<<<<

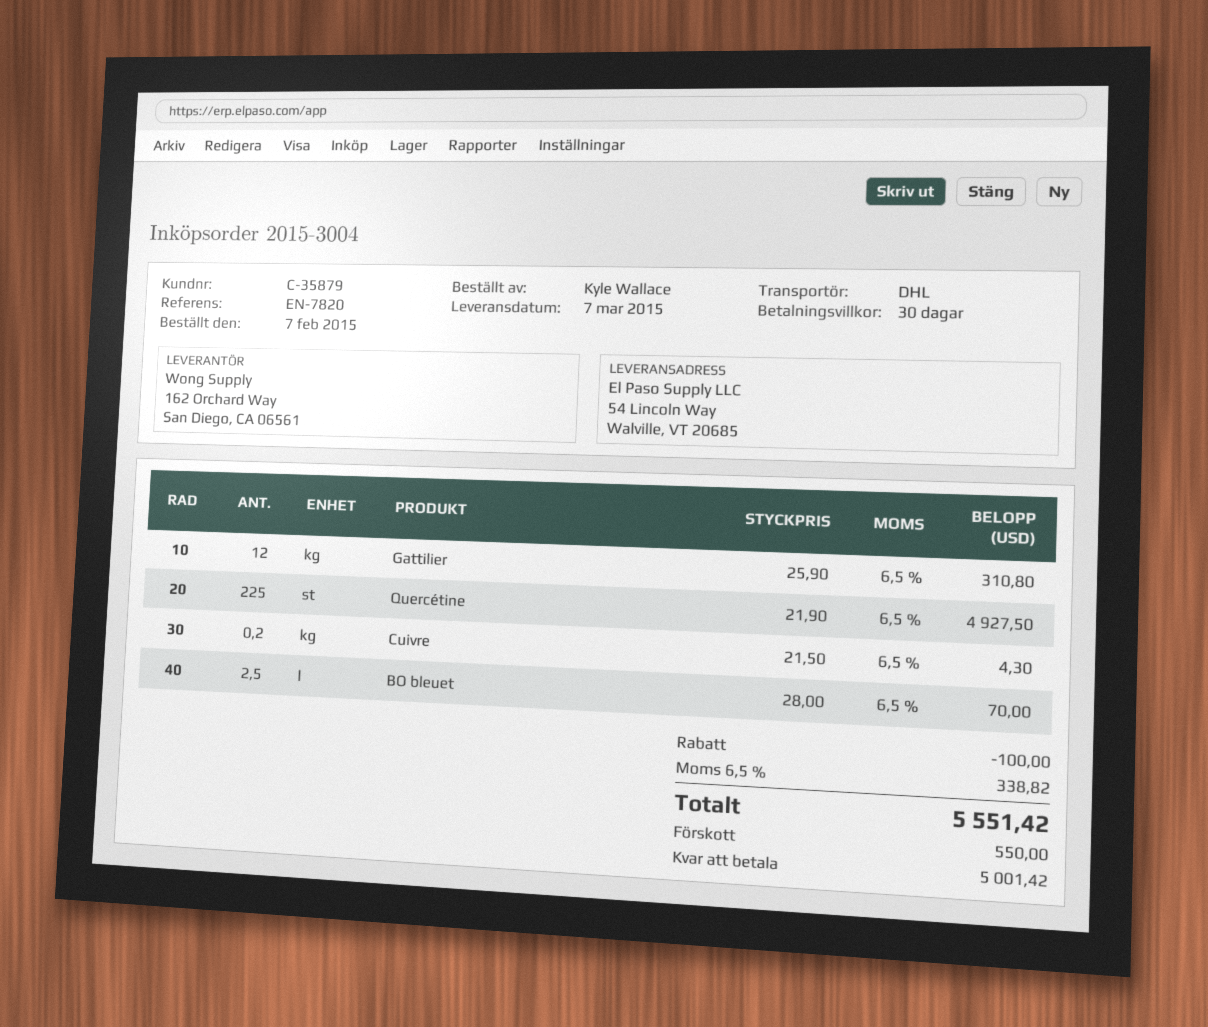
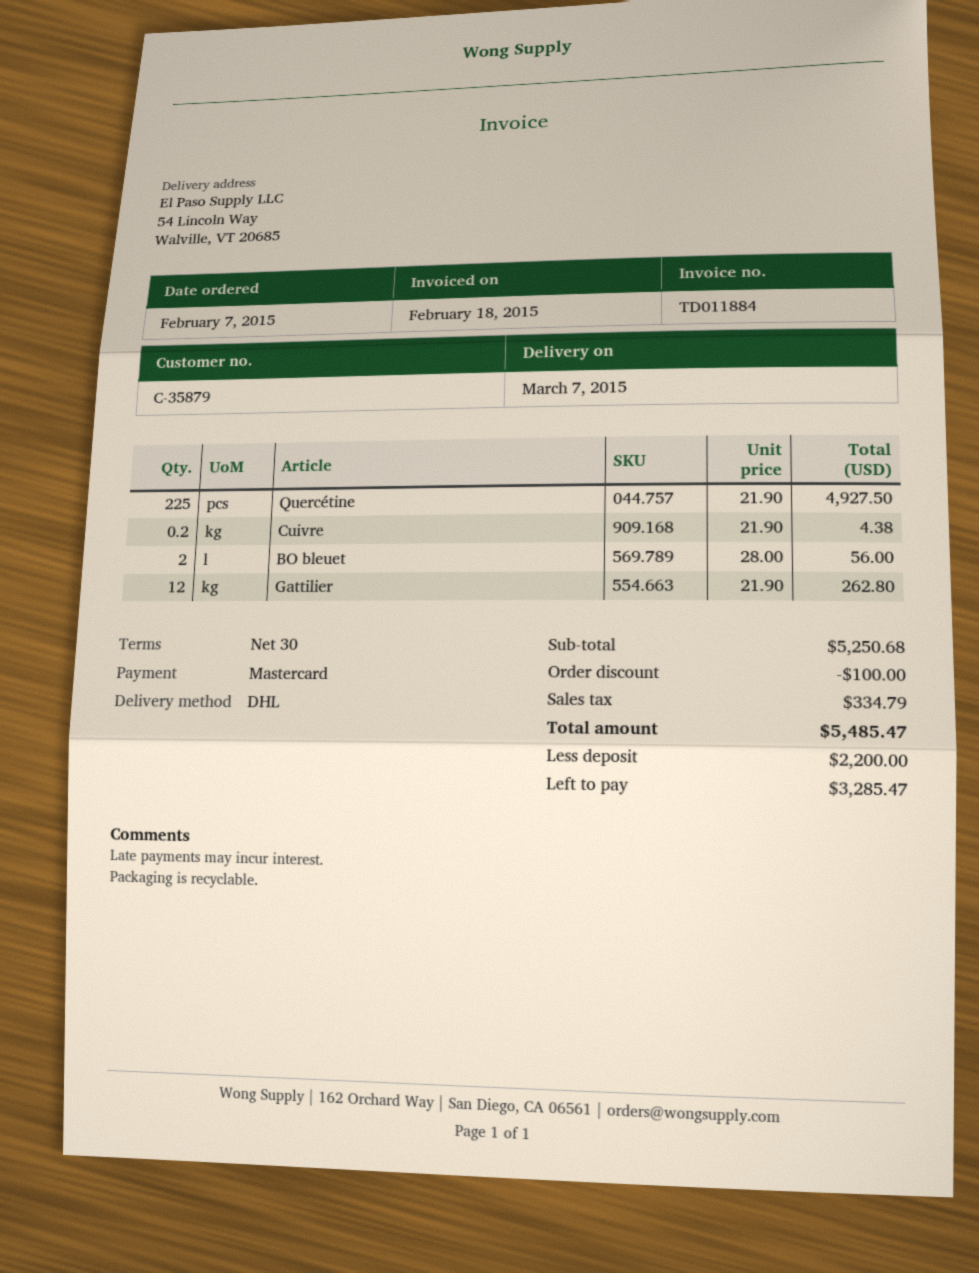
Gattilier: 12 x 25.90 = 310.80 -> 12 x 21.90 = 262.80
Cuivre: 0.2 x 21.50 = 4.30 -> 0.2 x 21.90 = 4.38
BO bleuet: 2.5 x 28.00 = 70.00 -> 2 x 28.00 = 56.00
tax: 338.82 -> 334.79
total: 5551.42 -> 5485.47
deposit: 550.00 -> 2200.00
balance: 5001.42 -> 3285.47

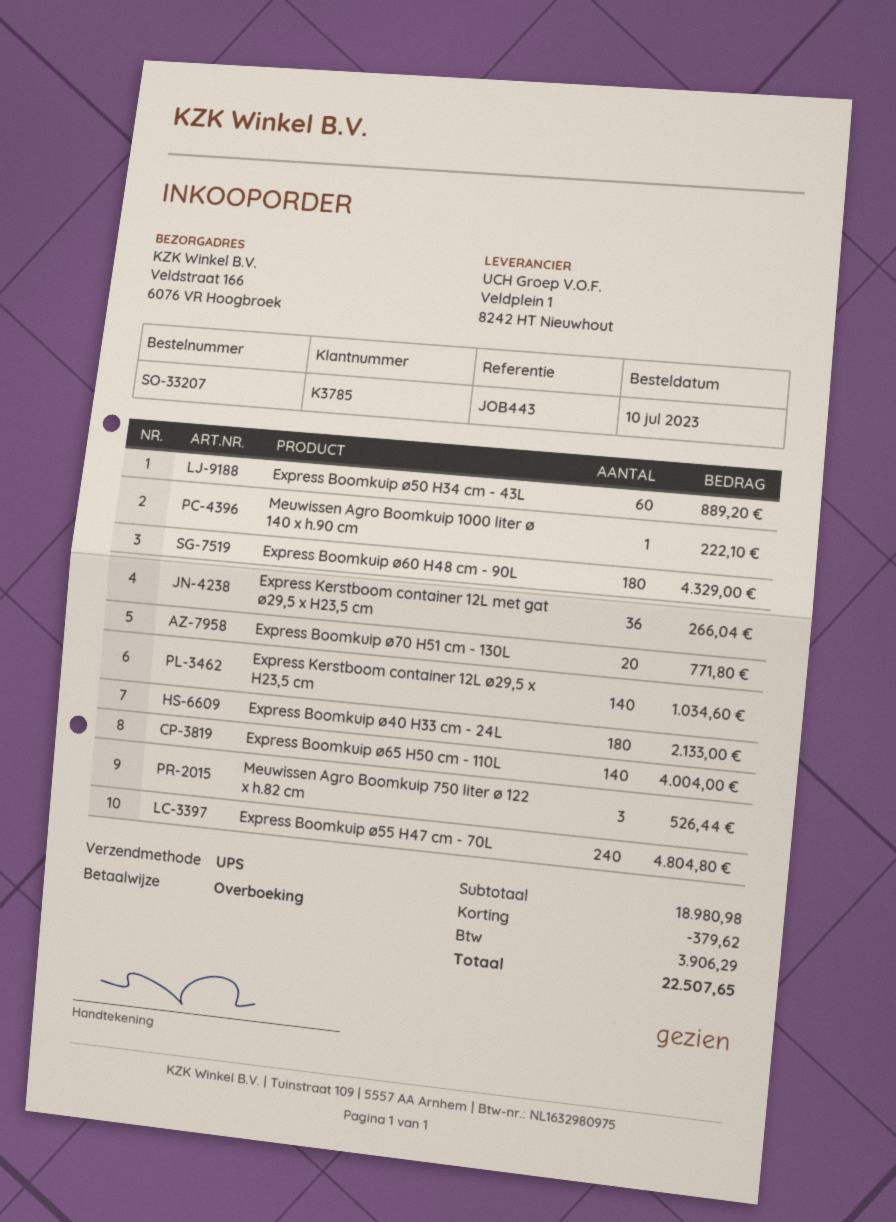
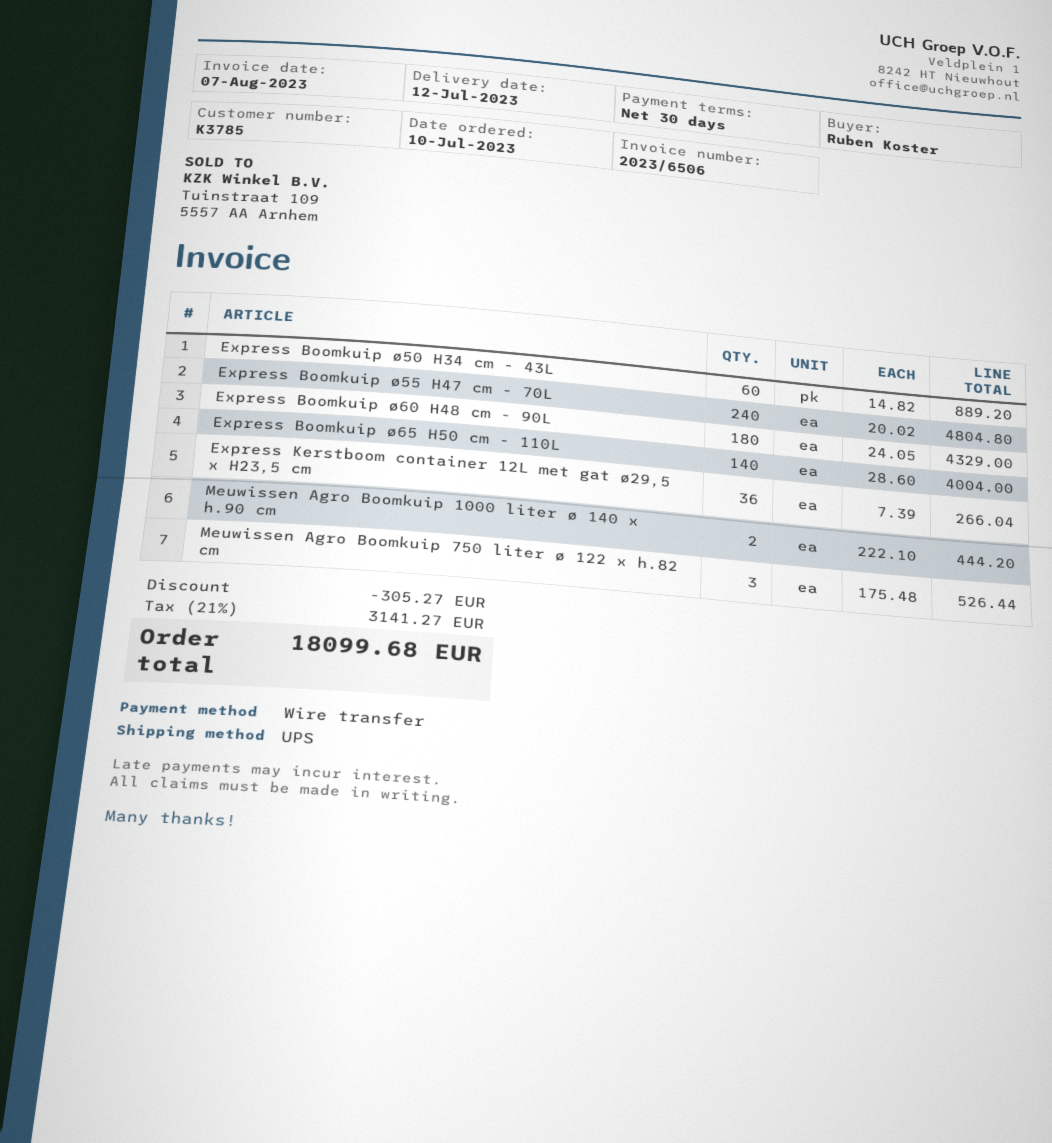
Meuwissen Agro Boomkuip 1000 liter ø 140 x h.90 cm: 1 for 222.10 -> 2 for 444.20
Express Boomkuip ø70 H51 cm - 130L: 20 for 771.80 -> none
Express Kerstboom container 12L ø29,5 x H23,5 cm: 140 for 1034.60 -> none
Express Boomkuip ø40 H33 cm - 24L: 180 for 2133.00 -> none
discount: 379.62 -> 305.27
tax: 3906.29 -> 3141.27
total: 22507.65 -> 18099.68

>>>>
<<<<

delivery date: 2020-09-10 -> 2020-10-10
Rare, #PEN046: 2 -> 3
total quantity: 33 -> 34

>>>>
<<<<

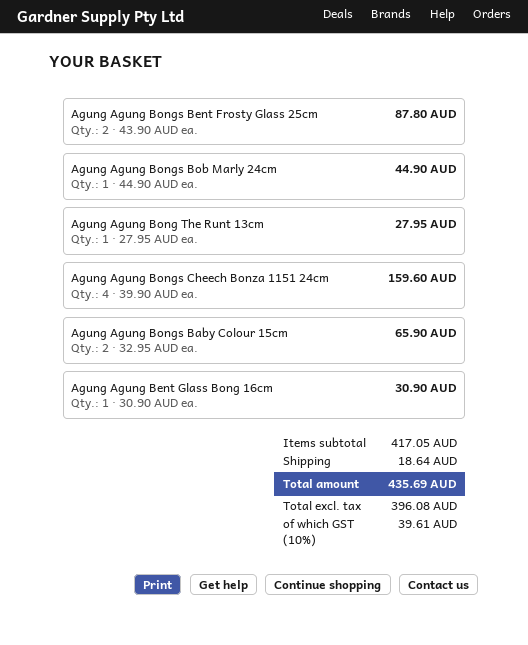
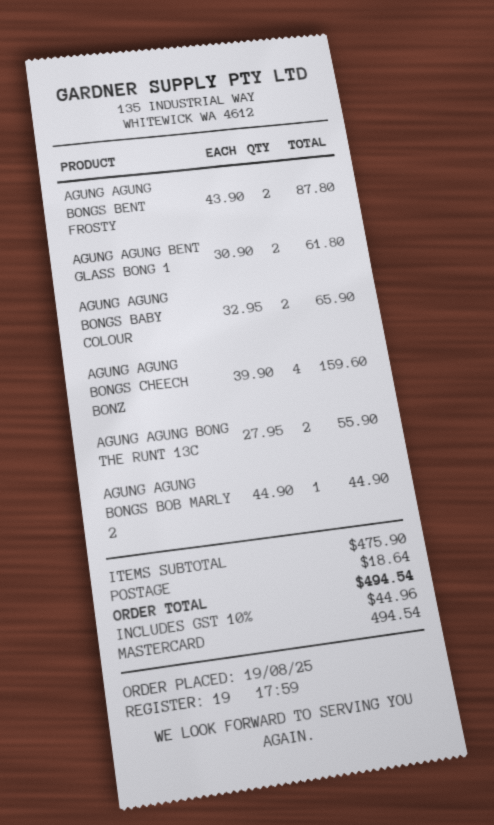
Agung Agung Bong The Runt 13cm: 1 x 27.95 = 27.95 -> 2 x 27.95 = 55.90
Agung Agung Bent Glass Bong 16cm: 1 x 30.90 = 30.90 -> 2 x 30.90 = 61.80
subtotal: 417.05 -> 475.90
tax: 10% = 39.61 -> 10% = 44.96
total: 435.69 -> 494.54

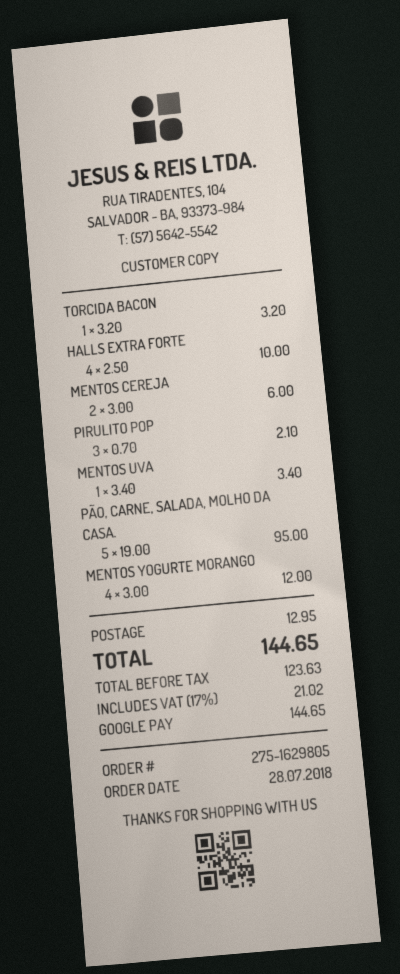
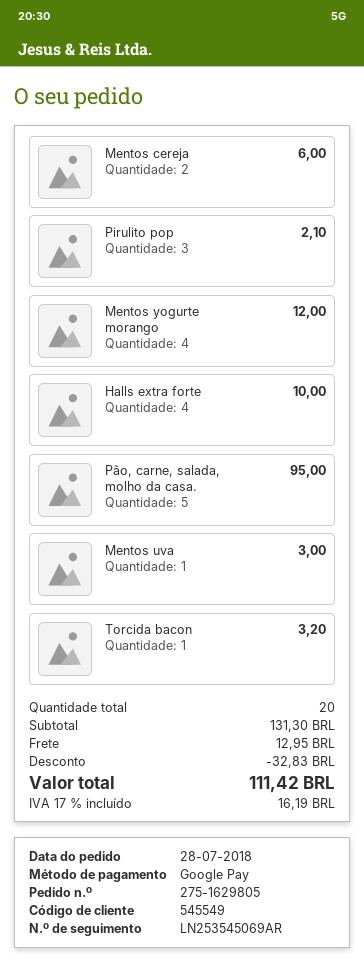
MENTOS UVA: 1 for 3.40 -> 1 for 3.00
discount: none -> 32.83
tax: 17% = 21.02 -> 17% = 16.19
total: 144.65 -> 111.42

>>>>

• What the task asks:
Copy out exactly the lines above beginning with the line that contains "Gattilier: 12 x" and finishing with the line that contains "total: 22507.65 -> 18099.68", including both; leave the pictures out.

• Answer space:
Gattilier: 12 x 25.90 = 310.80 -> 12 x 21.90 = 262.80
Cuivre: 0.2 x 21.50 = 4.30 -> 0.2 x 21.90 = 4.38
BO bleuet: 2.5 x 28.00 = 70.00 -> 2 x 28.00 = 56.00
tax: 338.82 -> 334.79
total: 5551.42 -> 5485.47
deposit: 550.00 -> 2200.00
balance: 5001.42 -> 3285.47

Meuwissen Agro Boomkuip 1000 liter ø 140 x h.90 cm: 1 for 222.10 -> 2 for 444.20
Express Boomkuip ø70 H51 cm - 130L: 20 for 771.80 -> none
Express Kerstboom container 12L ø29,5 x H23,5 cm: 140 for 1034.60 -> none
Express Boomkuip ø40 H33 cm - 24L: 180 for 2133.00 -> none
discount: 379.62 -> 305.27
tax: 3906.29 -> 3141.27
total: 22507.65 -> 18099.68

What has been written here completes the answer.